Revision tracking records:
════════════════

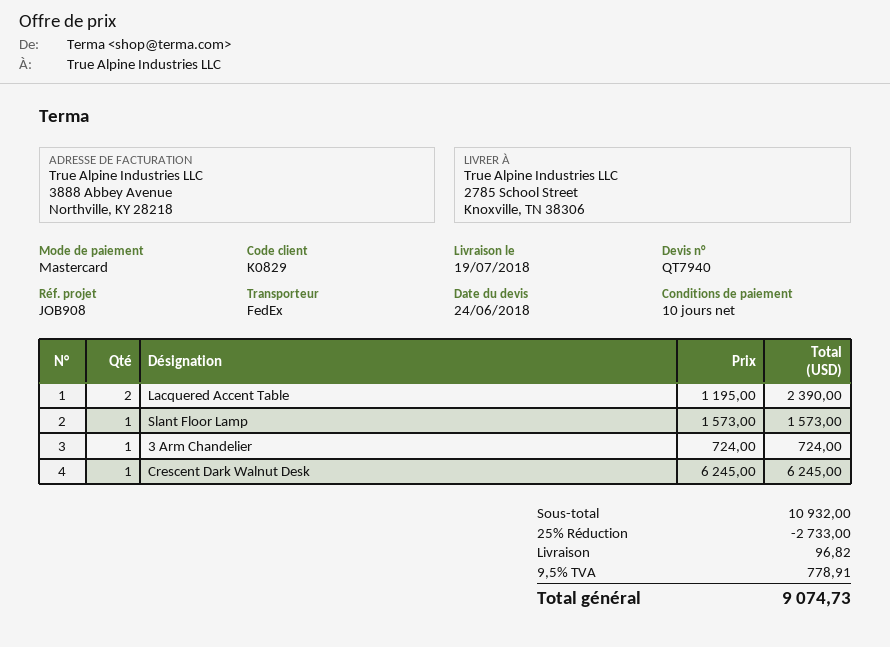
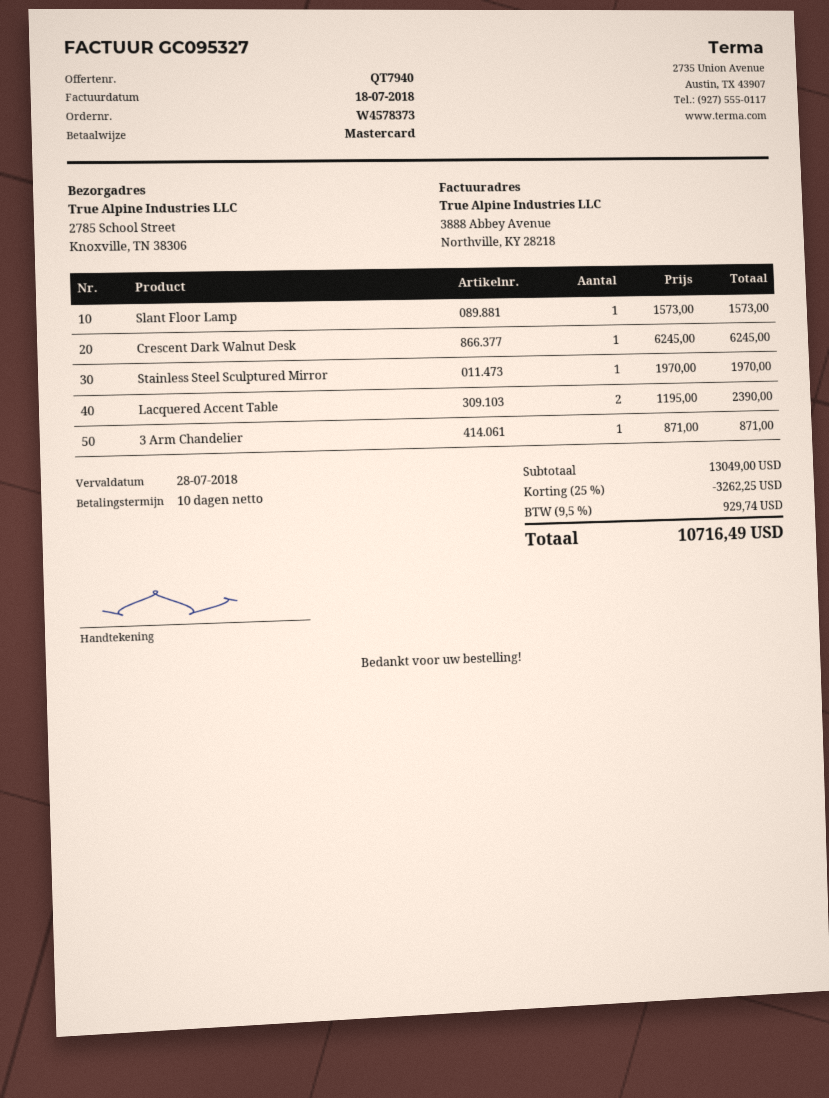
3 Arm Chandelier: 1 x 724.00 = 724.00 -> 1 x 871.00 = 871.00
Stainless Steel Sculptured Mirror: none -> 1 x 1970.00 = 1970.00
subtotal: 10932.00 -> 13049.00
discount: 25% = 2733.00 -> 25% = 3262.25
shipping: 96.82 -> none
tax: 9.5% = 778.91 -> 9.5% = 929.74
total: 9074.73 -> 10716.49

════════════════

Your task is an exact transcription of all the data, minus the pictures.

• Output of the exercise:
3 Arm Chandelier: 1 x 724.00 = 724.00 -> 1 x 871.00 = 871.00
Stainless Steel Sculptured Mirror: none -> 1 x 1970.00 = 1970.00
subtotal: 10932.00 -> 13049.00
discount: 25% = 2733.00 -> 25% = 3262.25
shipping: 96.82 -> none
tax: 9.5% = 778.91 -> 9.5% = 929.74
total: 9074.73 -> 10716.49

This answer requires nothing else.